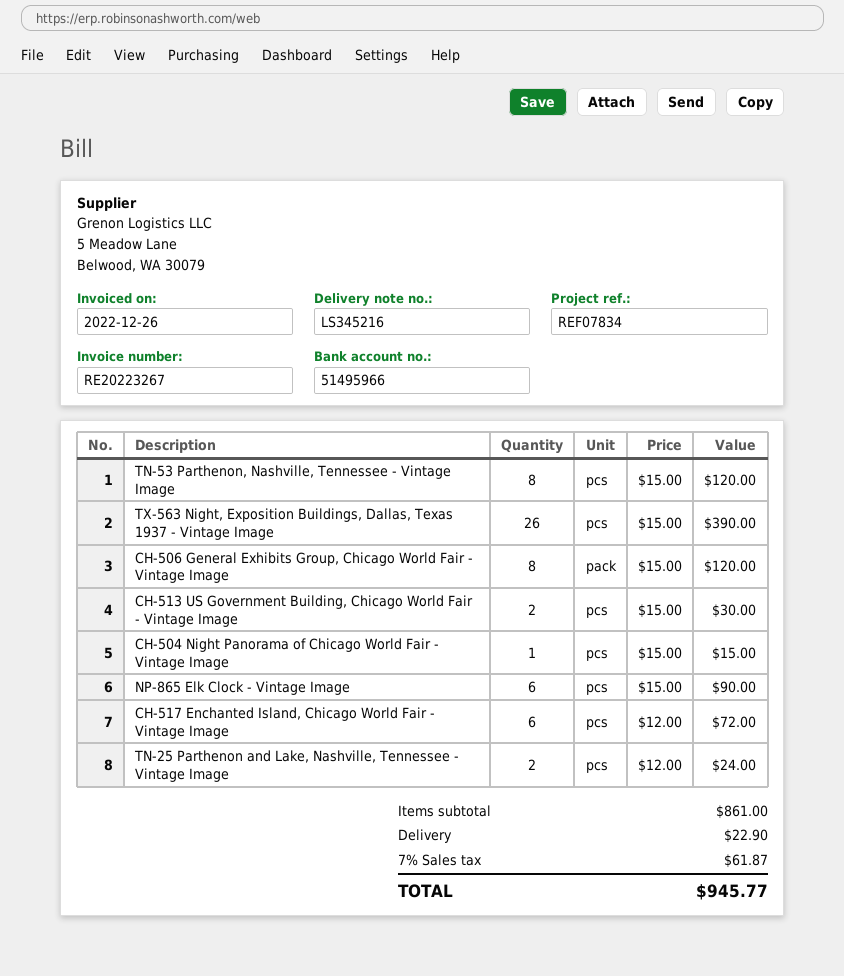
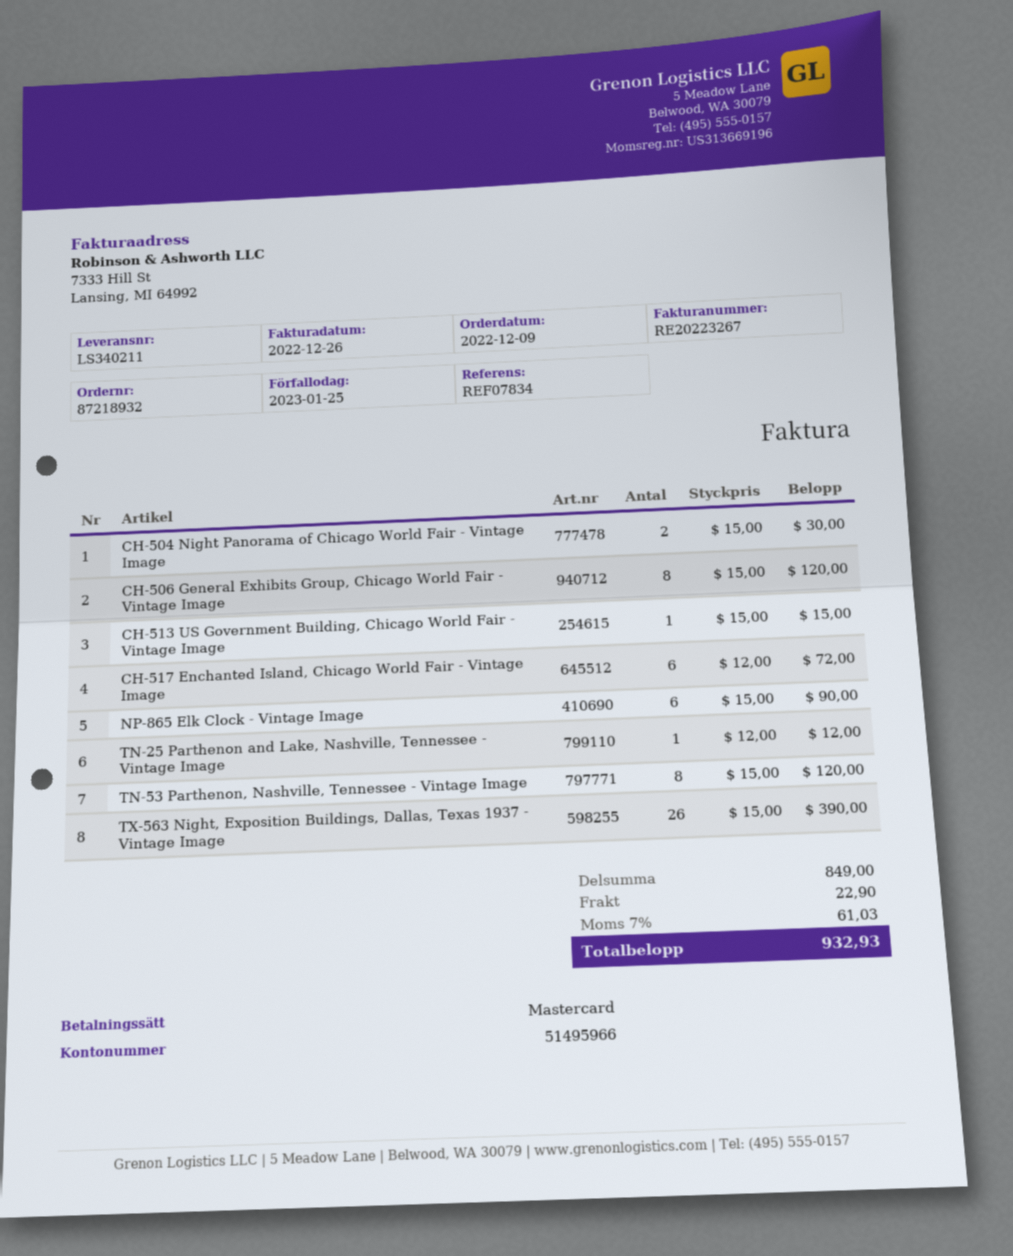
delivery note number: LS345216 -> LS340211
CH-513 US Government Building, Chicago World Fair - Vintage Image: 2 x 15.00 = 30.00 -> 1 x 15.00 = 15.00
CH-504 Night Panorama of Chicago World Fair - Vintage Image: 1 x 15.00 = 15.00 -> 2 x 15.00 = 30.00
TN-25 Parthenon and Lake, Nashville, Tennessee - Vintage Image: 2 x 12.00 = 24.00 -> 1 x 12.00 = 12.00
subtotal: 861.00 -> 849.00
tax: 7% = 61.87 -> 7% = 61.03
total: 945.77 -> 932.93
★ ★ ★
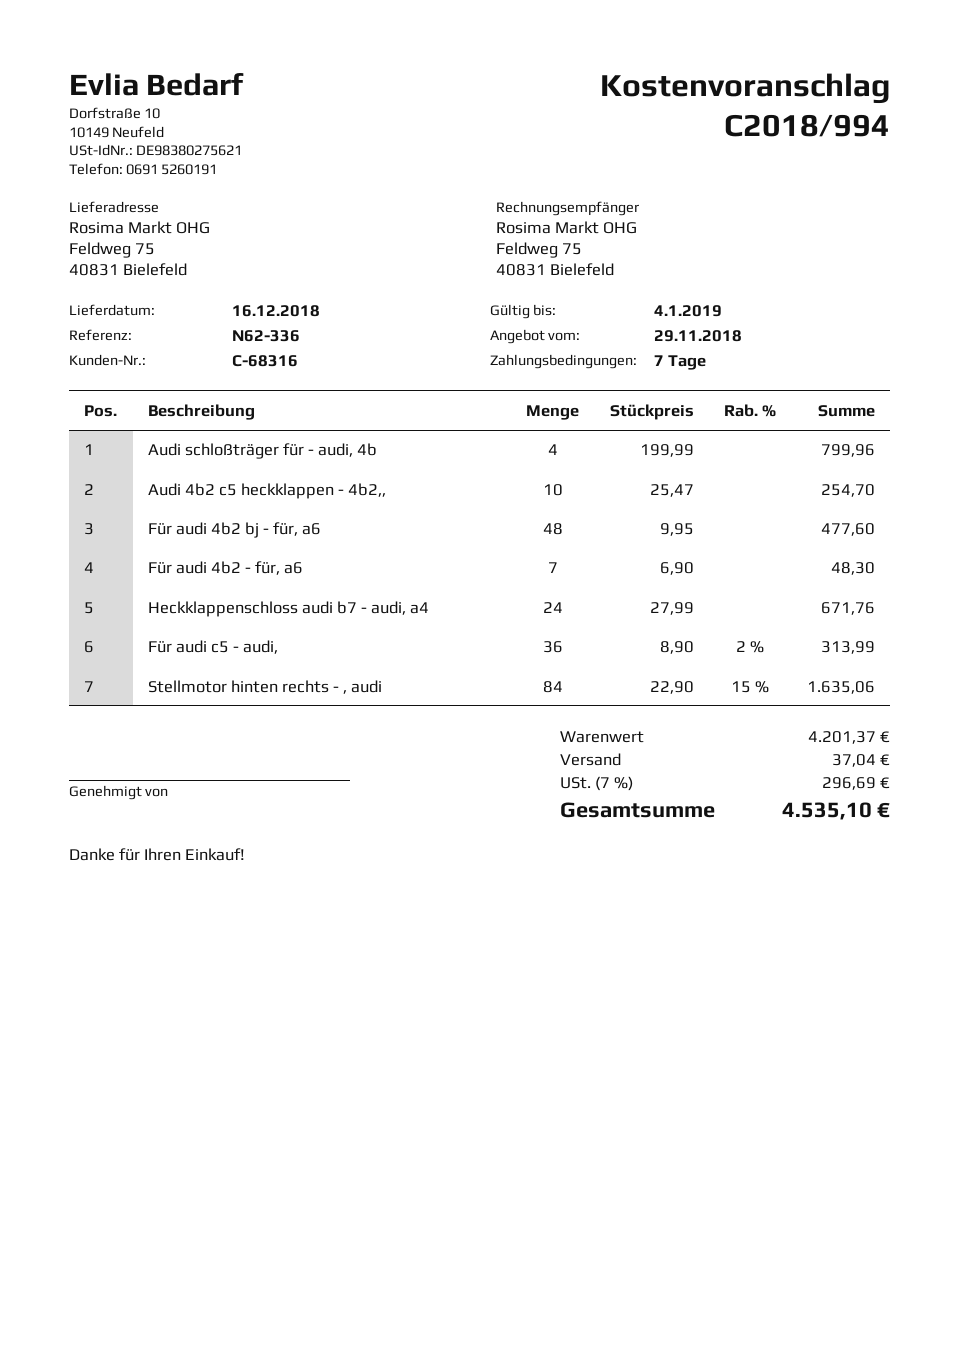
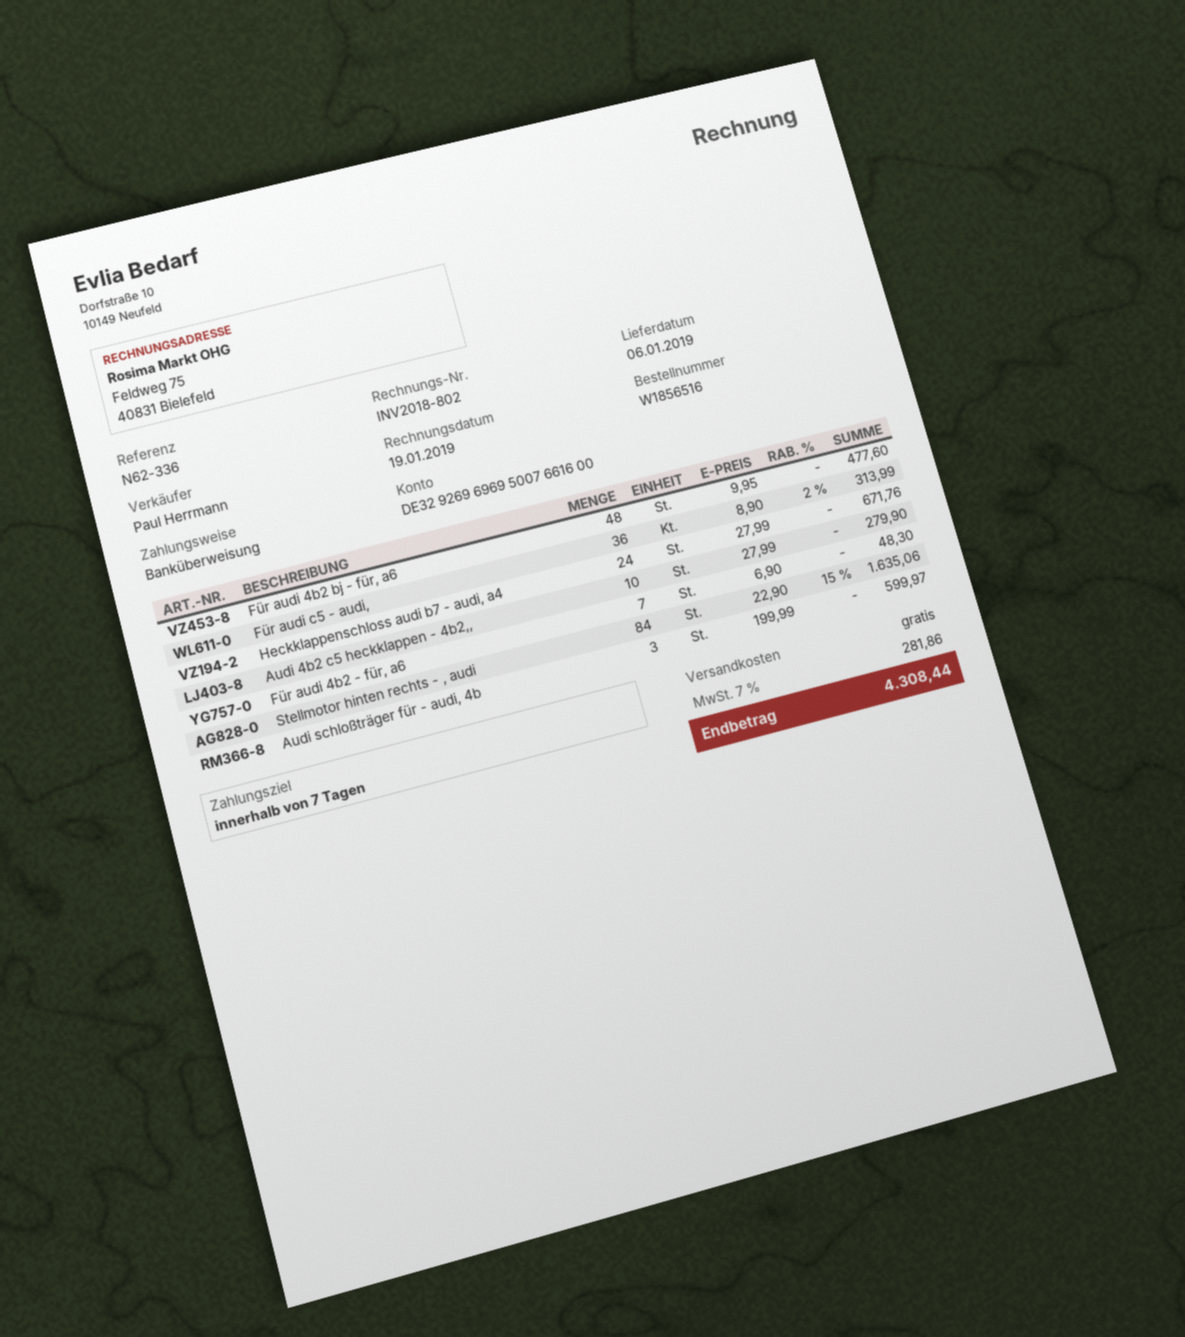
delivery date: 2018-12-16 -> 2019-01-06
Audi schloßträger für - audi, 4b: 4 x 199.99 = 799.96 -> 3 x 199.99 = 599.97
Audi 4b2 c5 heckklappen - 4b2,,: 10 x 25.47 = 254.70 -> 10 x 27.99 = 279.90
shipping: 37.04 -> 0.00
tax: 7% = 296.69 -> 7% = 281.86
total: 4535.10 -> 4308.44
★ ★ ★
* WHAT IS REQUIRED:
Copy exactly the stretch of data above from the line with "Audi schloßträger für" through the line with "total: 4535.10 -> 4308.44", and omit all other lines.

* TASK OUTPUT:
Audi schloßträger für - audi, 4b: 4 x 199.99 = 799.96 -> 3 x 199.99 = 599.97
Audi 4b2 c5 heckklappen - 4b2,,: 10 x 25.47 = 254.70 -> 10 x 27.99 = 279.90
shipping: 37.04 -> 0.00
tax: 7% = 296.69 -> 7% = 281.86
total: 4535.10 -> 4308.44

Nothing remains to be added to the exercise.